There was no internet,computer games and the like to divert me from the misery of puberty, so for me it was cinema that was able to transport me to somewhere a little more exciting......All during the 1970s, burning skyscrapers, overturned passenger liners, Roger Moore's acting eyebrows and a whole series of 747 near misses, kept me amused and obsessed.

Perspectives
Early this morning as I was returning to the cottage I saw a neighbour, Joanne walking by with her large dogs, before I waved I was stopped by her expression, and I just knew that her father,(another close neighbour of ours who had been unwell for quite some time) had died.
There is something quite distinctive that passes over someones face when they are suffering from grief.
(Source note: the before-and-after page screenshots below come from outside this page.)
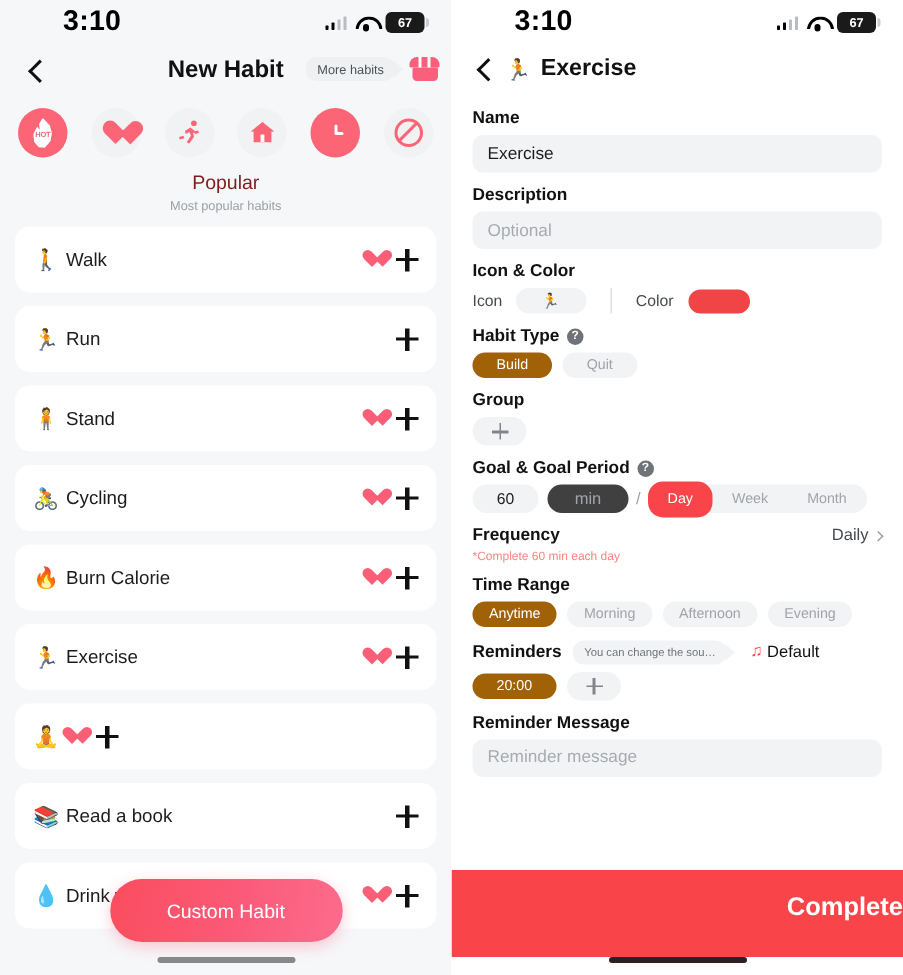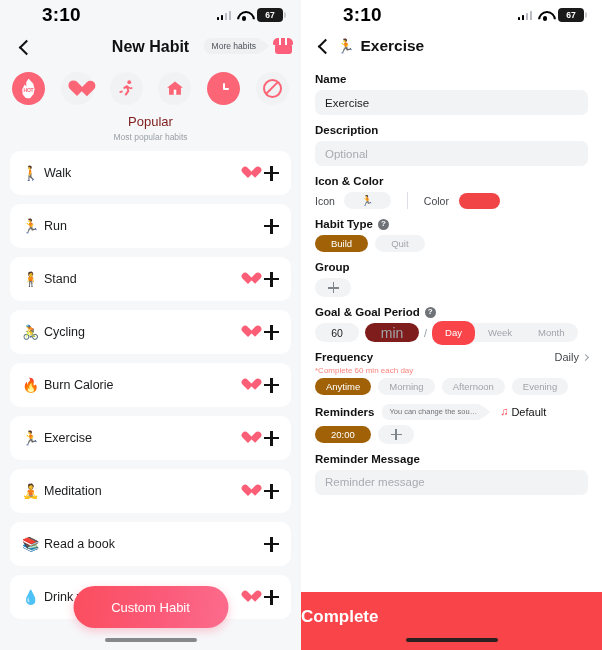--- a/index.html
+++ b/index.html
@@ -265,9 +265,9 @@
     font-size:10.5px; color:#1b1c1e; cursor:pointer;
   }
   .goal-unit {
-    width:54px; height:19px; border-radius:10px; background:#7f1d1d;
+    width:54px; height:19px; border-radius:10px; background:#404040;
     display:flex; align-items:center; justify-content:center;
-    font-size:14px; color:#a0a4aa; margin-left:6px; cursor:pointer;
+    font-size:11px; color:#a0a4aa; margin-left:6px; cursor:pointer;
   }
   .goal-slash { font-size:11px; color:#9aa0a6; margin:0 5px; }
   .seg {

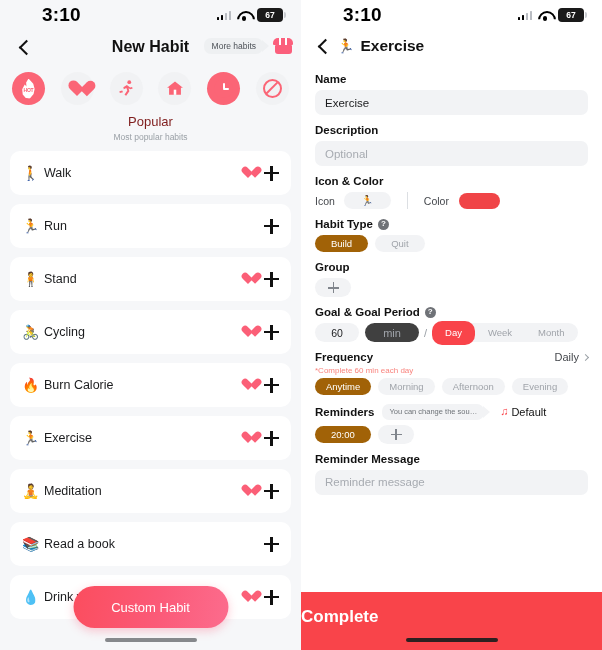--- a/index.html
+++ b/index.html
@@ -514,6 +514,7 @@
       </div>
       <div class="freq-note">*Complete 60 min each day</div>
 
+      <div class="field-label">Time Range</div>
       <div class="chip-row" id="time-range-chips">
           <div class="chip time sel">Anytime</div>
           <div class="chip time">Morning</div>

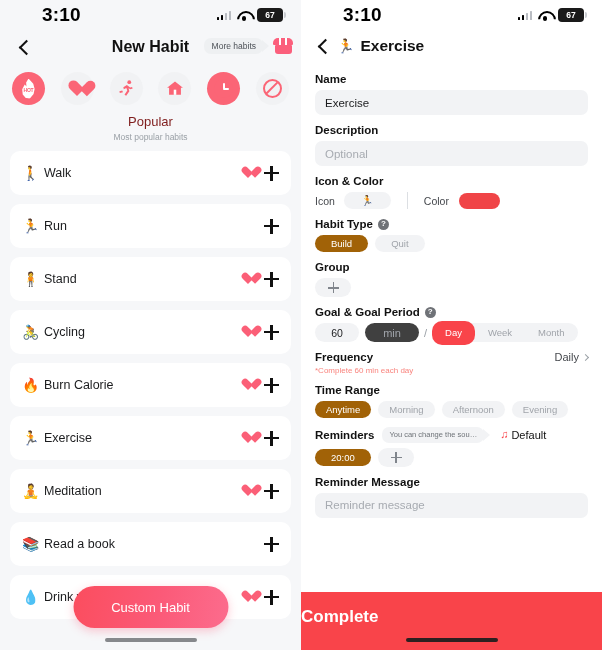--- a/index.html
+++ b/index.html
@@ -415,7 +415,6 @@
         </div>
         <div class="habit-row">
           <span class="habit-emoji">🧘</span>
-          <span class="habit-label">Meditation</span>
           <span class="row-heart"></span>
           <span class="row-plus"></span>
         </div>

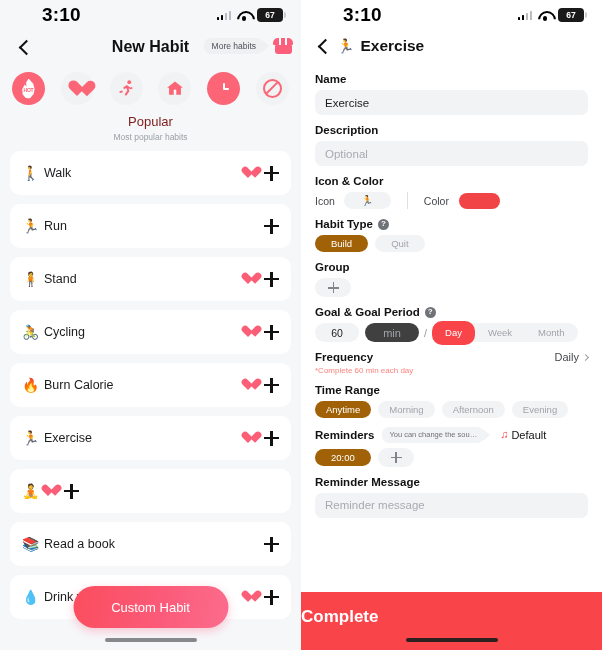--- a/index.html
+++ b/index.html
@@ -299,8 +299,8 @@
   .rem-sound-label { font-size:11px; color:#111; }
 
   .complete-bar {
-    position:absolute; left:0; bottom:0; width:301px; height:58px;
-    background:#f9444a; display:flex; align-items:center; justify-content:flex-start;
+    position:absolute; left:0; bottom:12px; width:301px; height:58px;
+    background:#f9444a; display:flex; align-items:center; justify-content:flex-end;
     cursor:pointer;
   }
   .complete-bar span { color:#fff; font-size:17px; font-weight:bold; margin-bottom:8px; }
I had witnessed it time and time again at work and indeed personally, and I can only describe the physical manifestation as a sort of "crumpling" of the features, when the face kind of disappears in on itself.
It is aways an expression that pulls a person up short!
I had a few words with Joanne and said sincere but usual platitudes of support, but as always at these times, there is very little one can actually do to be of any help.

Later I would drop off some flowers and a card to Joanne and her mother Pat, a gesture that would be mirrored tenfold, I am sure, by other neighbours from the village over the next day or so.
Today I have popped into Prestatyn to do some banking, then I collected more feed before walking the dogs on the gop. As I returned home I spotted a man at nearby bungalow, which is situated a couple of fields away from my field. I know the chap has hens so I called in to introduce myself and to warn him that a fox was around.
He was friendly and chatty and thanked me for the warning but informed me that the fox already had snatched several of his hens and a cockerel over the past few days.
Seeing that he had lost his cockerel, I immediately offered him Jesus, the smart male that had been abandoned with us on Boxing day and pleased as punch he agreed to pick him up next week...which was a nice result and conclusion to a miserable day or so.
Chris is working away tonight in Manchester
I am due an early night me thinks
Stupidity
The biggest threat to poultry is a stupid and careless keeper.Last night I broke the golden rule of hen keeping. I overlooked the shutting of one of the poultry coop doors.
This morning,after I fed the pigs in the newly settled snow, I turned to see my largest coop's door open to the elements. I couldn't quite believe it, as I am fastidious in my routine of shutting the stock up for the night, but there it was , an open door and an empty coop.
I looked around; there was no blood, feathers or any signs of trauma, but all 8 hens had gone.
It didn't take long to find them, well I found five dead birds and one living hen ( a hybrid called Rose). She was cold , but unhurt under one of the coops further up the field, the five others were decapitated and scattered in the snow by the perimeter fencing.
The situation was clear, a fox had taken the opportunity I had stupidly given it, and had killed the lot.
I am so angry and upset with myself.When it comes to my animals I am not at all slap dash, but I and I alone had put the hens in direct danger from a predator who would do the most damage.
The hens killed included Jessop and her sister, the two young buffs, Bill the handsome black rock cockerel and four other young birds who I raised from chicks last year. All of the hens had only started laying properly since our last fall of snow.
First the badger kills the guinea fowl, now a fox with my assistance, kills my hens.
I feel as though I have let the field population and myself down.